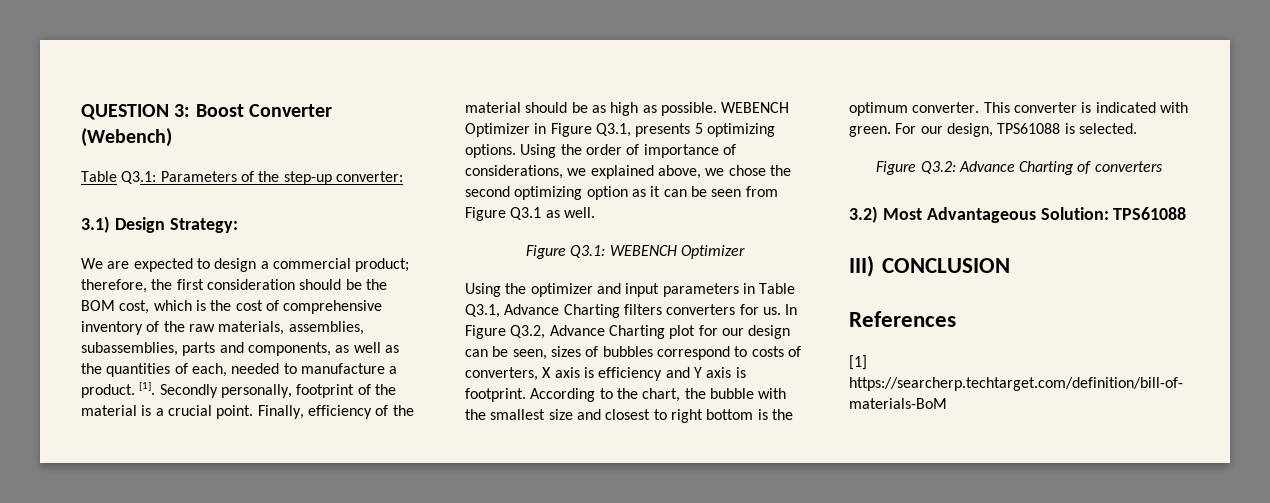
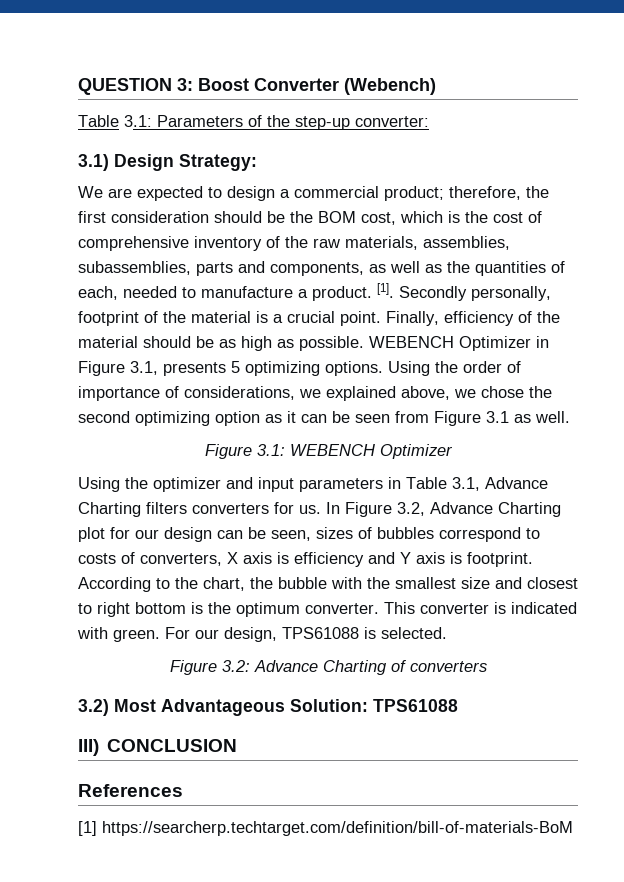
- Table Q3.1: Parameters of the step-up converter:
+ Table 3.1: Parameters of the step-up converter:
- WEBENCH Optimizer in Figure Q3.1, presents 5 optimizing options.
+ WEBENCH Optimizer in Figure 3.1, presents 5 optimizing options.
- Using the order of importance of considerations, we explained above, we chose the second optimizing option as it can be seen from Figure Q3.1 as well.
+ Using the order of importance of considerations, we explained above, we chose the second optimizing option as it can be seen from Figure 3.1 as well.
- Figure Q3.1: WEBENCH Optimizer
+ Figure 3.1: WEBENCH Optimizer
- Using the optimizer and input parameters in Table Q3.1, Advance Charting filters converters for us.
+ Using the optimizer and input parameters in Table 3.1, Advance Charting filters converters for us.
- In Figure Q3.2, Advance Charting plot for our design can be seen, sizes of bubbles correspond to costs of converters, X axis is efficiency and Y axis is footprint.
+ In Figure 3.2, Advance Charting plot for our design can be seen, sizes of bubbles correspond to costs of converters, X axis is efficiency and Y axis is footprint.
- Figure Q3.2: Advance Charting of converters
+ Figure 3.2: Advance Charting of converters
-*-*-
All entries above should be printed exactly, though without their pictures.

■ **Written answer**
- Table Q3.1: Parameters of the step-up converter:
+ Table 3.1: Parameters of the step-up converter:
- WEBENCH Optimizer in Figure Q3.1, presents 5 optimizing options.
+ WEBENCH Optimizer in Figure 3.1, presents 5 optimizing options.
- Using the order of importance of considerations, we explained above, we chose the second optimizing option as it can be seen from Figure Q3.1 as well.
+ Using the order of importance of considerations, we explained above, we chose the second optimizing option as it can be seen from Figure 3.1 as well.
- Figure Q3.1: WEBENCH Optimizer
+ Figure 3.1: WEBENCH Optimizer
- Using the optimizer and input parameters in Table Q3.1, Advance Charting filters converters for us.
+ Using the optimizer and input parameters in Table 3.1, Advance Charting filters converters for us.
- In Figure Q3.2, Advance Charting plot for our design can be seen, sizes of bubbles correspond to costs of converters, X axis is efficiency and Y axis is footprint.
+ In Figure 3.2, Advance Charting plot for our design can be seen, sizes of bubbles correspond to costs of converters, X axis is efficiency and Y axis is footprint.
- Figure Q3.2: Advance Charting of converters
+ Figure 3.2: Advance Charting of converters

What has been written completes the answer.